Луг у реки широкий, поросший густой травой. У излучины в камышах стоят рыболовы. Вот один со спиннингом, рядом корзинка для рыбы, в картонной коробке наживка. Мы молча останавливаемся у него за спиной. Его толстый живот выпирает из рубашки, шея повязана платком, на голове шляпа с изодранными полями. Удочку он забрасывает, точно ковбой лассо, и вытаскивает ее из воды бог знает через сколько времени.

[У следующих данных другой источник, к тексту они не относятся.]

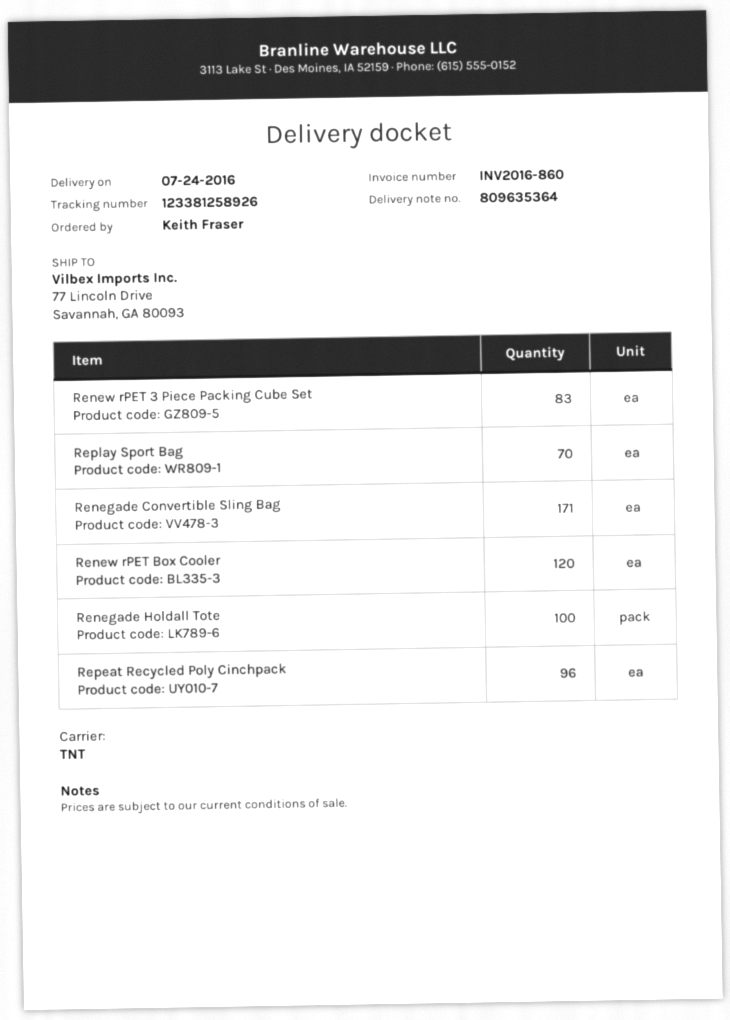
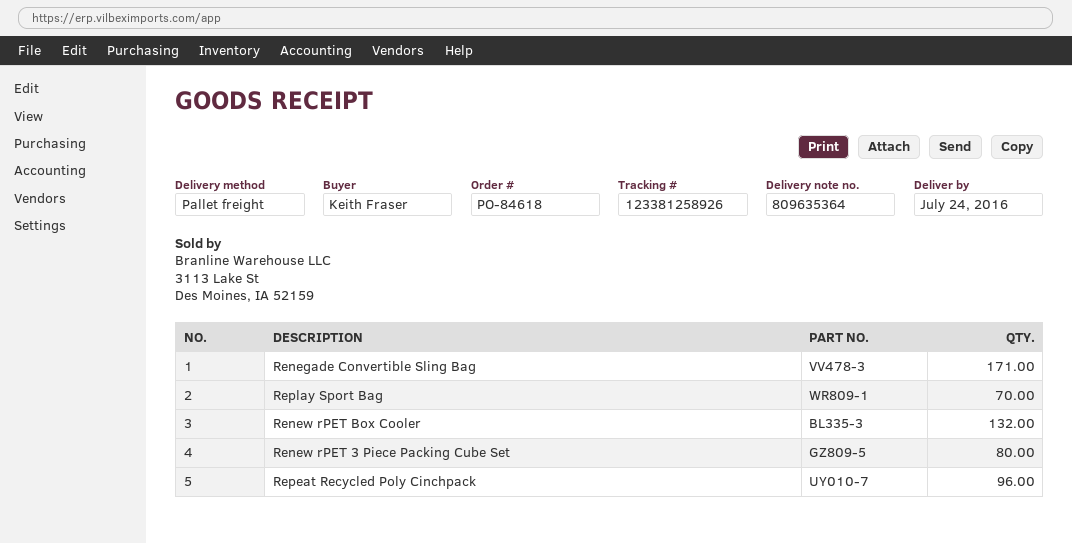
shipping method: TNT -> pallet freight
Renew rPET 3 Piece Packing Cube Set: 83 -> 80
Renew rPET Box Cooler: 120 -> 132
Renegade Holdall Tote: 100 -> none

– Напрасно старались? А? Как я рада! – не выдерживает синьора Эльвира. – Здорово это у вас получается!

– Что значит «здорово»? – возмущается рыболов. Он оборачивается к нам, на жирном лице – повязка, скрывающая левый глаз: настоящий пират. – А, опять старуху нелегкая принесла! – Он открывает коробку, где в земле копошится целая куча дождевых червей, они свиваются в клубок, гладкие, безголовые.

– Да, это я, я, – говорит синьора Эльвира. – Вам бы гранатой глушить! Бруно, стой, не смей трогать!

Она нагибается, чтобы заглянуть в корзинку, но пират замахивается на нее своей огромной ручищей, как на девочку из сказки.

– О господи, сколько на свете дорог, так ее сюда принесло!

– О господи, сколько на свете способов время убить, кому делать нечего, так вы рыбу ловите! Разве не знаете – это запрещено. Вода в Терцолле загрязнена, вся рыба отравлена! Давай, Бруно, живей… Идем за полицейским!

Она сует мне свою искореженную руку, и, поддерживая друг друга, мы скатываемся с берега на луг.

– Видал, как я его напугала? – говорит она мне теперь. – Знаешь, кто это? Он раньше на бойне работал. Глаз ему бык рогом выбил. Теперь ему с быками не справиться… Видишь, женщина кормит малыша… А ведь вытащить рыбу из воды – все равно что оторвать от груди новорожденного…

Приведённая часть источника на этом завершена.